### Problem to work on
Line by line, copy the entries exactly, excluding the pictures.

### Data extracts
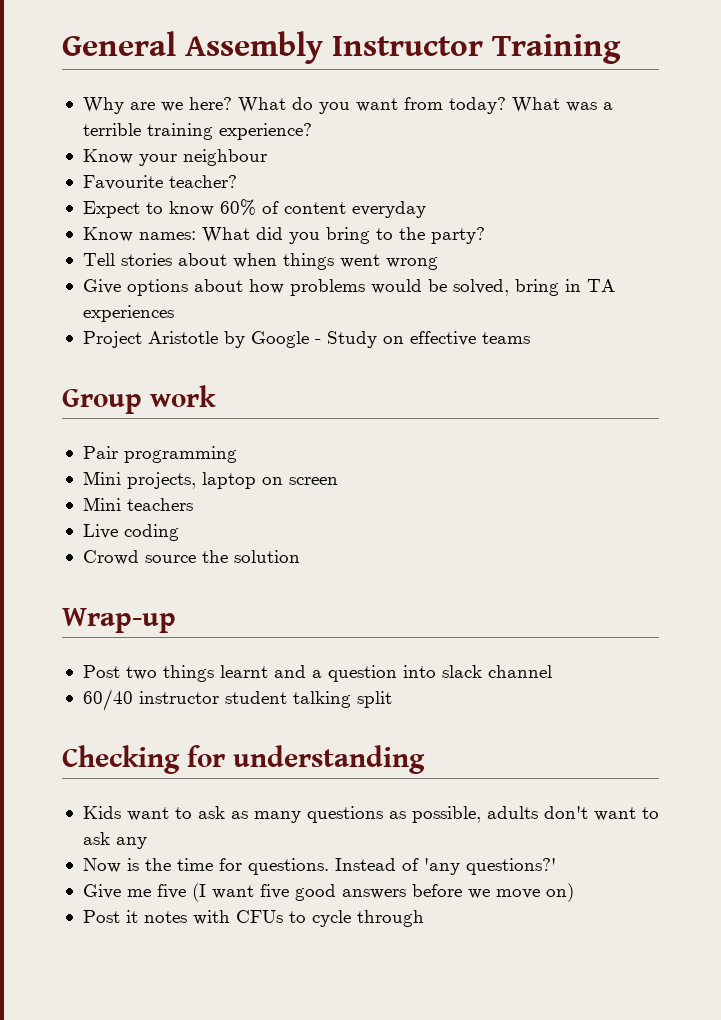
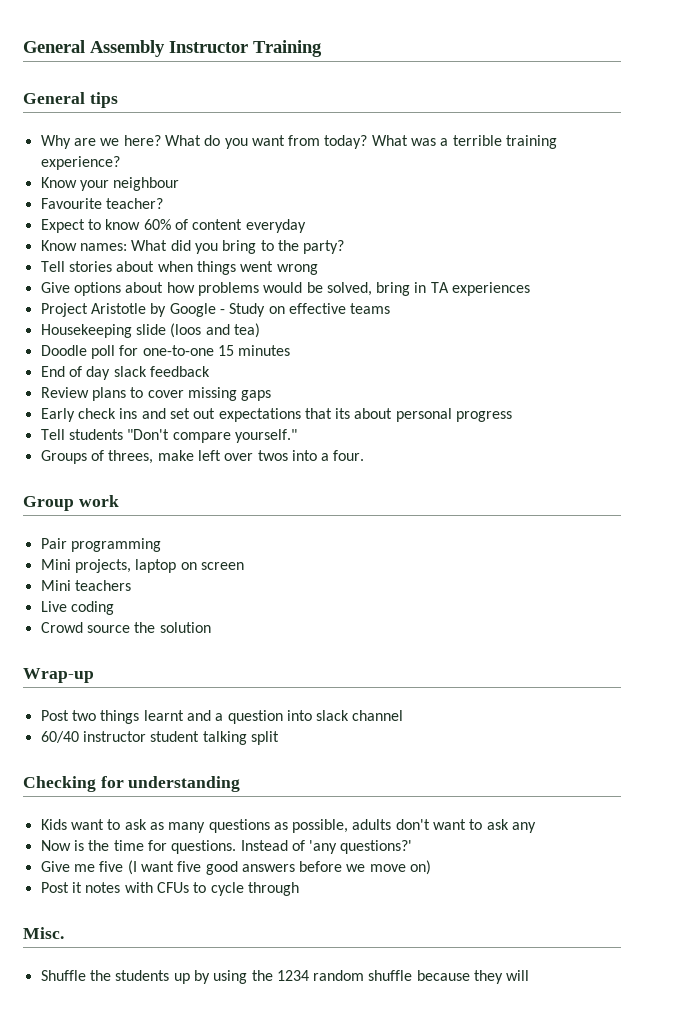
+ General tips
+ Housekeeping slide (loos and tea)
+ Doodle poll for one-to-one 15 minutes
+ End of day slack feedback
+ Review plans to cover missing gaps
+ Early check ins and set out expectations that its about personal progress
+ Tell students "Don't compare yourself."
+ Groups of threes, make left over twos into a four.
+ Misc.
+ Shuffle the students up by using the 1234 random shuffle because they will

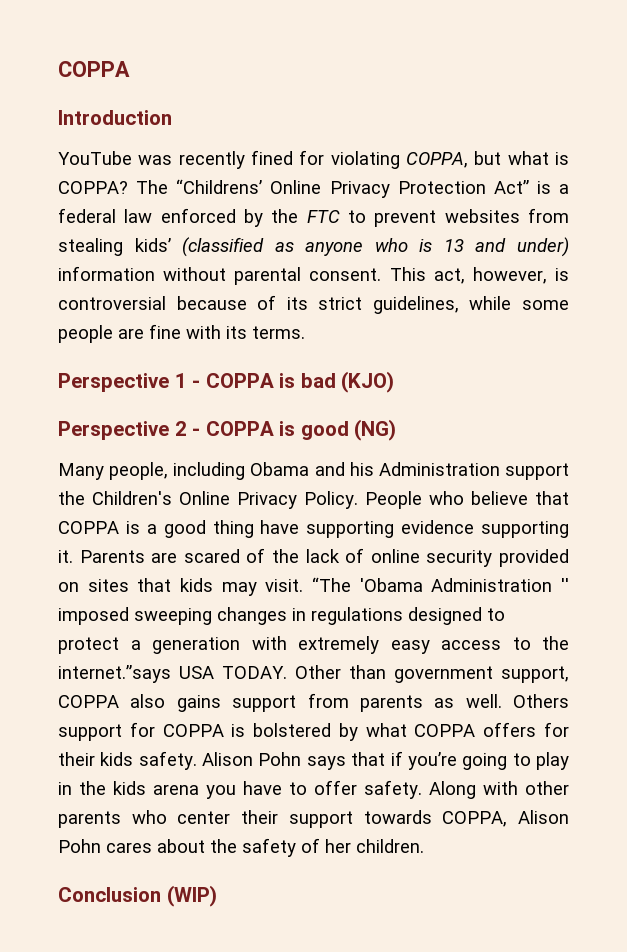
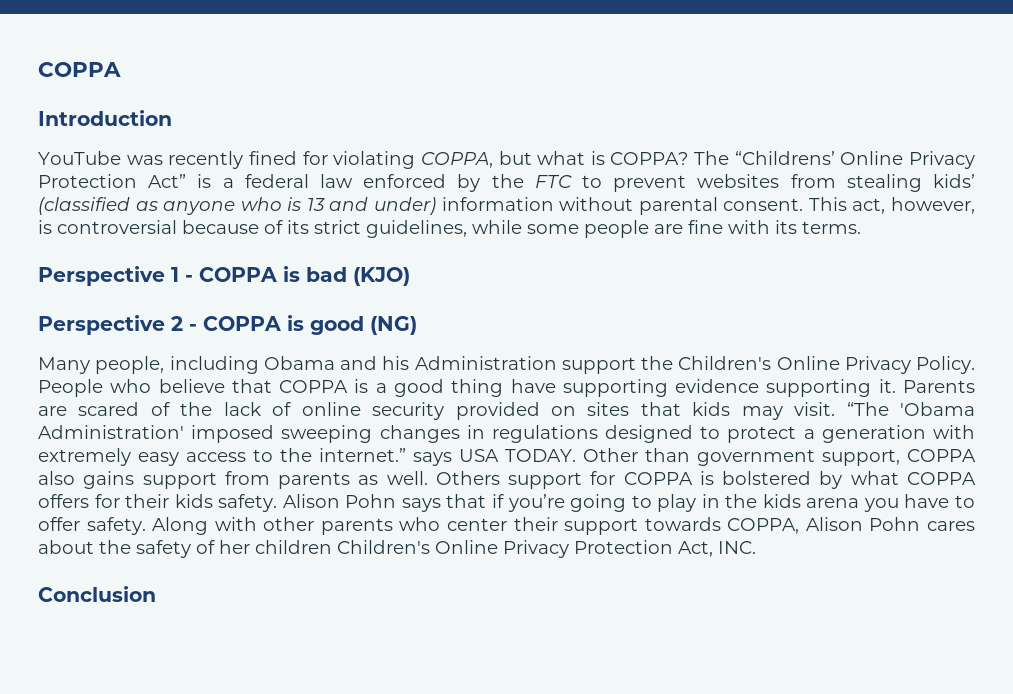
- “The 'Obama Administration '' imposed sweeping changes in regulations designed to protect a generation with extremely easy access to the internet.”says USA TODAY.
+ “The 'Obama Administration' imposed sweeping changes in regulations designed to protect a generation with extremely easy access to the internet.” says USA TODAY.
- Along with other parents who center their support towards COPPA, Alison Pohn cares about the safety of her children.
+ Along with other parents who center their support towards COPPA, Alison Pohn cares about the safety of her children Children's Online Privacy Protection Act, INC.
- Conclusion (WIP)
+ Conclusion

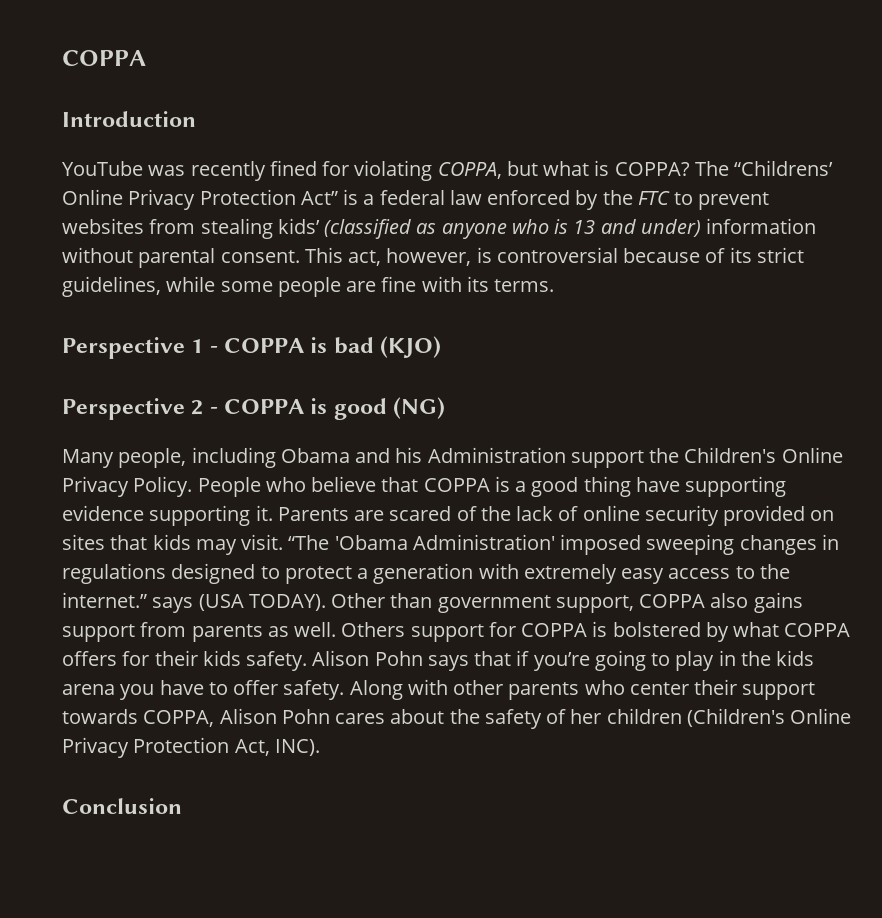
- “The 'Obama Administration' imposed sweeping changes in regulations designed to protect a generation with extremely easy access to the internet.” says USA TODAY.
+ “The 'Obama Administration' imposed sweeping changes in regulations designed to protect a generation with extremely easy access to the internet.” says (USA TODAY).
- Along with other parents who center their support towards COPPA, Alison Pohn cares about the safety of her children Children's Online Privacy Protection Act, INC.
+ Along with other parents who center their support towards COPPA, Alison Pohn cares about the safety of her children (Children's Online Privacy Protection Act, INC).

### Exercise solution
+ General tips
+ Housekeeping slide (loos and tea)
+ Doodle poll for one-to-one 15 minutes
+ End of day slack feedback
+ Review plans to cover missing gaps
+ Early check ins and set out expectations that its about personal progress
+ Tell students "Don't compare yourself."
+ Groups of threes, make left over twos into a four.
+ Misc.
+ Shuffle the students up by using the 1234 random shuffle because they will

- “The 'Obama Administration '' imposed sweeping changes in regulations designed to protect a generation with extremely easy access to the internet.”says USA TODAY.
+ “The 'Obama Administration' imposed sweeping changes in regulations designed to protect a generation with extremely easy access to the internet.” says USA TODAY.
- Along with other parents who center their support towards COPPA, Alison Pohn cares about the safety of her children.
+ Along with other parents who center their support towards COPPA, Alison Pohn cares about the safety of her children Children's Online Privacy Protection Act, INC.
- Conclusion (WIP)
+ Conclusion

- “The 'Obama Administration' imposed sweeping changes in regulations designed to protect a generation with extremely easy access to the internet.” says USA TODAY.
+ “The 'Obama Administration' imposed sweeping changes in regulations designed to protect a generation with extremely easy access to the internet.” says (USA TODAY).
- Along with other parents who center their support towards COPPA, Alison Pohn cares about the safety of her children Children's Online Privacy Protection Act, INC.
+ Along with other parents who center their support towards COPPA, Alison Pohn cares about the safety of her children (Children's Online Privacy Protection Act, INC).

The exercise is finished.